分析之前,我们要对其核心存储结构有个了解。Value的核心就是成员变量就是value_,它是个union类型。这很好理解,因为json本身就是支持各类型的。用union就可以在开销很低的情况下实现。看下具体代码:
// external/jsoncpp/include/json/value.h
class Value ... {
typedef std::map<CZString, Value> ObjectValues;
union ValueHolder {
LargestInt int_;
LargestUInt uint_;
double real_;
bool bool_;
char* string_; // if allocated_, ptr to { unsigned, char[] }.
ObjectValues* map_;
} value_;
...
}我们看到value_的类型是union ValueHolder,它可以是int, double, bool等基本类型,也可以是map类型。map相当于就是嵌套了。array功能也是基于map实现,只不过key特殊一点而已。
CZString是专门为json key设计的类型,这里先不细讲,后面遇到再具体讲。
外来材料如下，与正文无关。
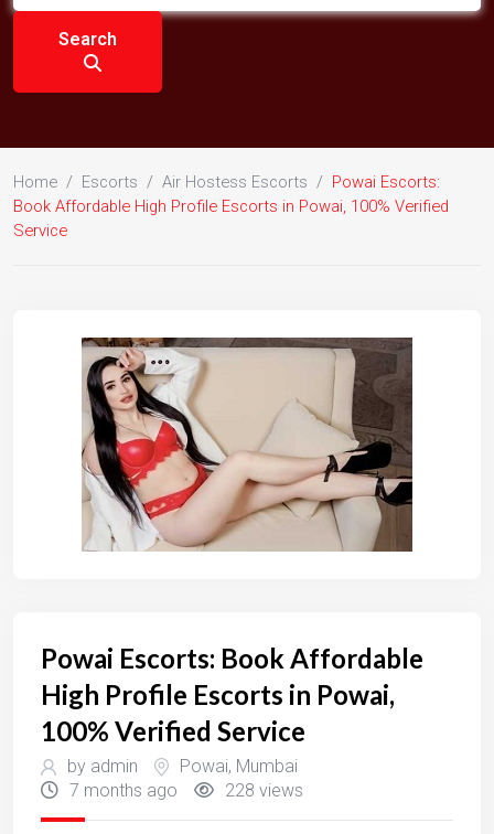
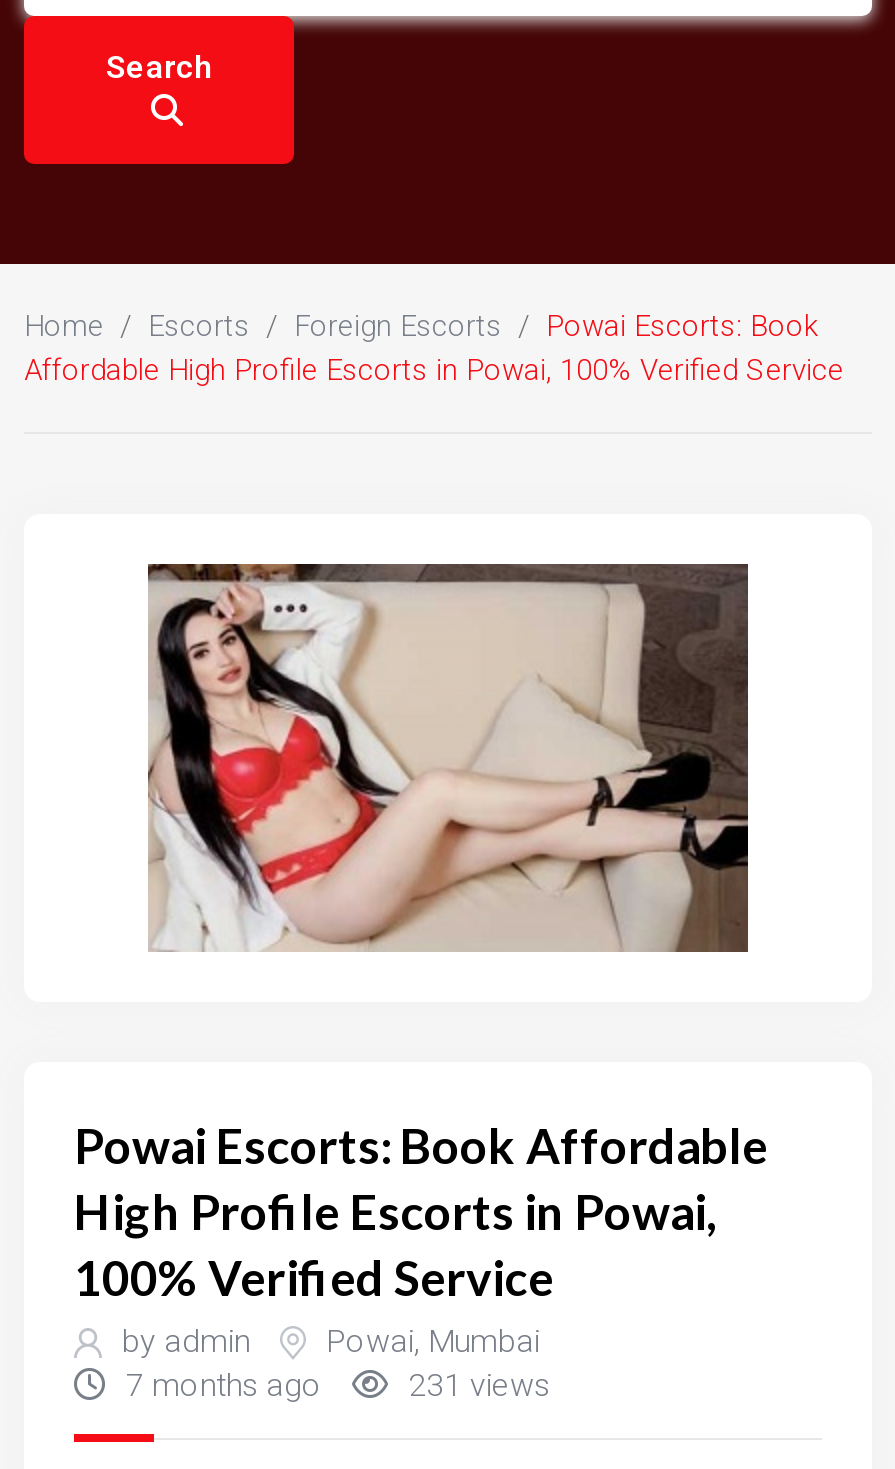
[13,172,449,240] Home / Escorts / Air Hostess Escorts / Powai Escorts: | Book Affordable High Profile Escorts in Powai, 100% Verified | Service -> [24,308,844,388] Home / Escorts / Foreign Escorts / Powai Escorts: Book | Affordable High Profile Escorts in Powai, 100% Verified Service
[221,780,303,801] 228 views -> [400,1366,550,1404] 231 views

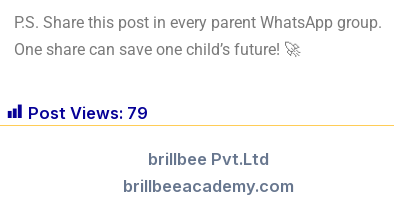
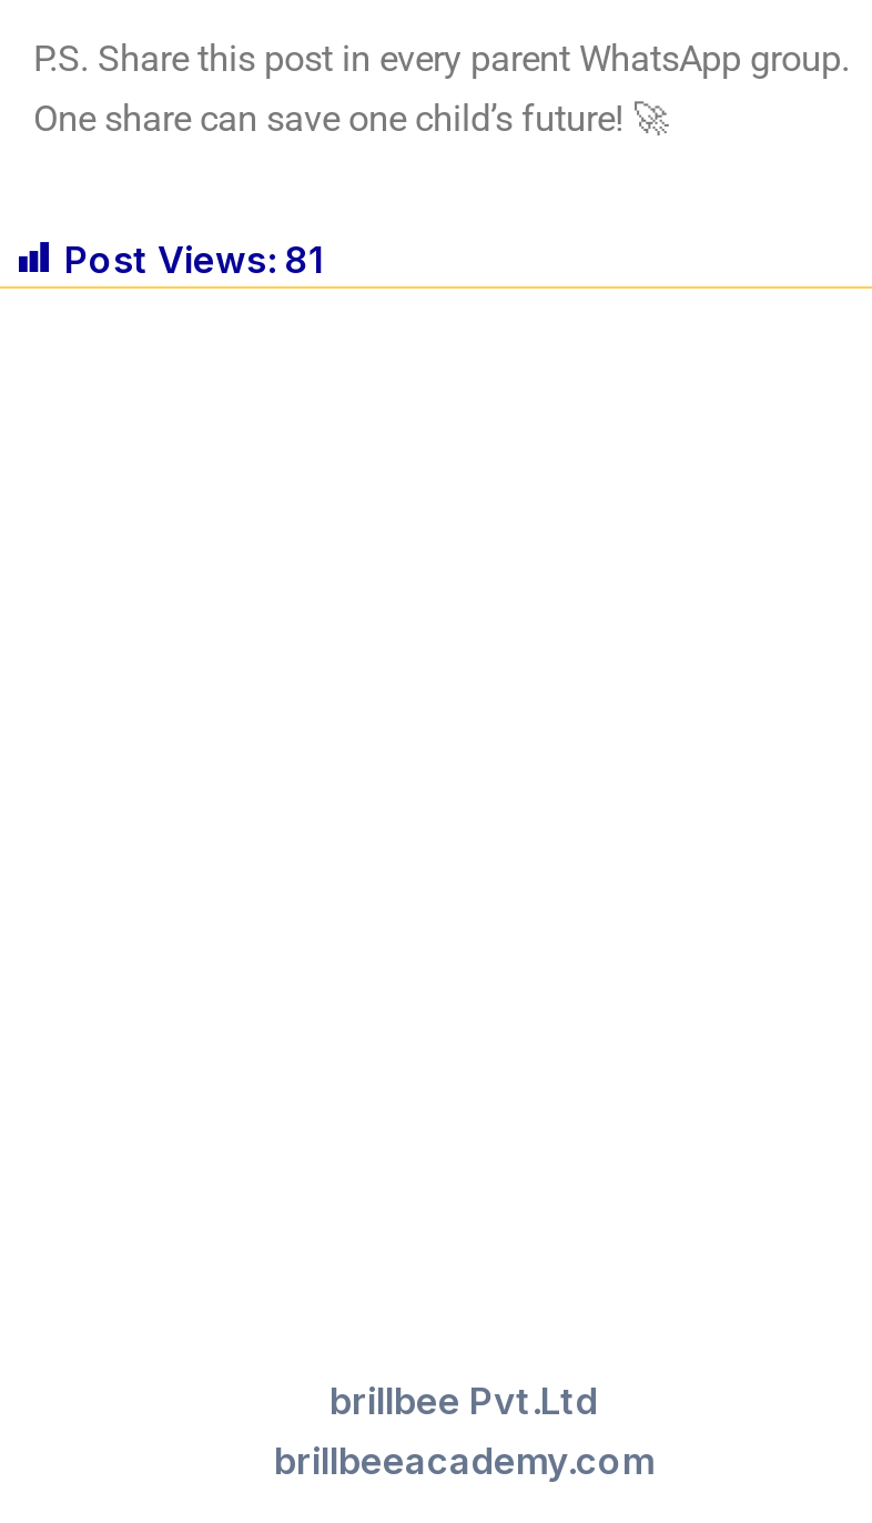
[28,102,148,122] Post Views: 79 -> [64,236,324,281] Post Views: 81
回到crash栈,我们继续分析Value的析构过程。Value的析构核心是其releasePayload函数,该函数在析构函数中被调用:
void Value::releasePayload() {
switch (type()) {
case nullValue:
case intValue:
case uintValue:
case realValue:
case booleanValue:
break;
case stringValue:
if (isAllocated())
releasePrefixedStringValue(value_.string_);
break;
case arrayValue:
case objectValue:
delete value_.map_; <<<<<<< crash栈帧
break;
default:
JSON_ASSERT_UNREACHABLE;
}
}看到这在结合crash栈,我们知道crash发生在析构value_.map_的阶段。
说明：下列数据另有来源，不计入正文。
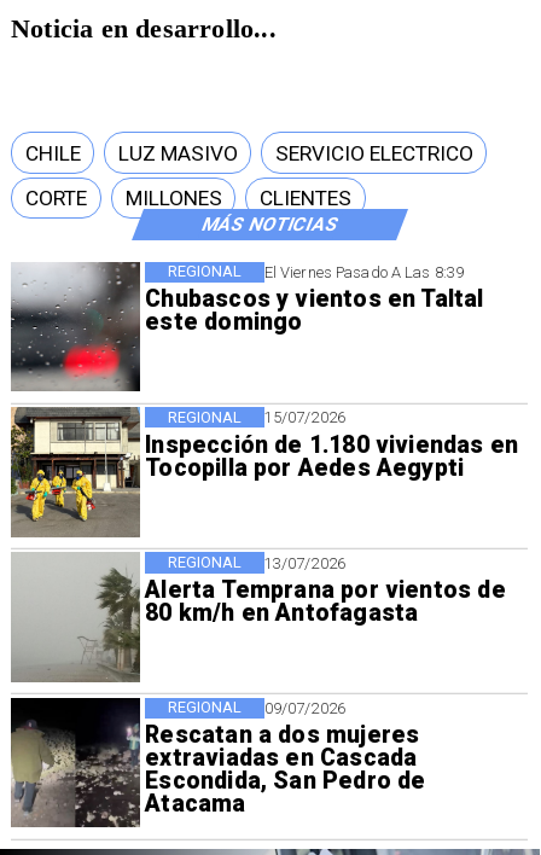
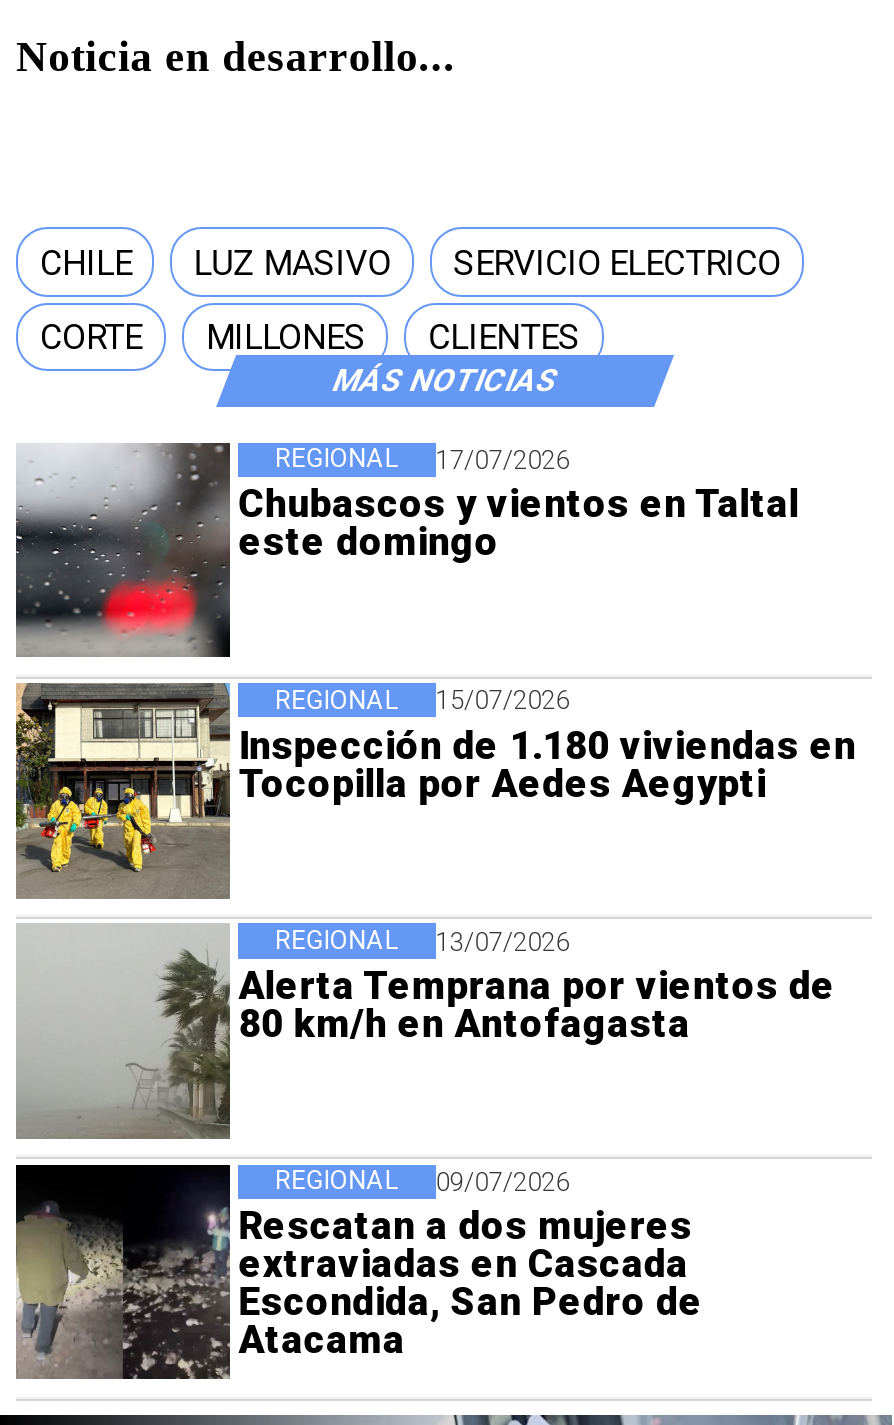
[264,263,464,281] El Viernes Pasado A Las 8:39 -> [435,445,570,475] 17/07/2026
接下来就需要了解一些基础的STL知识,知道std::map的基本设计。这里简单讲一下。std::map基于红黑树实现。既然是红黑树,那么它内部必然有node这样的数据结构,每个node会有自己的值,以及其左右子树的指针。我们来看一下node的destroy函数:
template <class _Tp, class _Compare, class _Allocator>
void
__tree<_Tp, _Compare, _Allocator>::destroy(__node_pointer __nd) _NOEXCEPT
{
if (__nd != nullptr)
{
destroy(static_cast<__node_pointer>(__nd->__left_));
destroy(static_cast<__node_pointer>(__nd->__right_));
__node_allocator& __na = __node_alloc();
__node_traits::destroy(__na, _NodeTypes::__get_ptr(__nd->__value_)); <<<<< crash栈帧
__node_traits::deallocate(__na, __nd, 1);
}
}很好理解,先分别对左右子树递归调用destroy,然后再销毁自己。
栈帧#06正是在1854行这里,我们看到是在销毁当前node。继续往下跟我们会发现代码有点对不上了。这时我们只能去看一下这个函数的汇编码了:
_ZNSt3__16__treeINS_12__value_typeIN4Json5Value8CZStringES3_EENS_19__map_value_compareIS4_S5_NS_4lessIS4_EELb1EEENS_9allocatorIS5_EEE7destroyEPNS_11__tree_nodeIS5_PvEE:
1cbfc: 5f 24 03 d5 hint #34
1cc00: c1 02 00 b4 cbz x1, #88
1cc04: 3f 23 03 d5 hint #25
1cc08: fd 7b be a9 stp x29, x30, [sp, #-32]!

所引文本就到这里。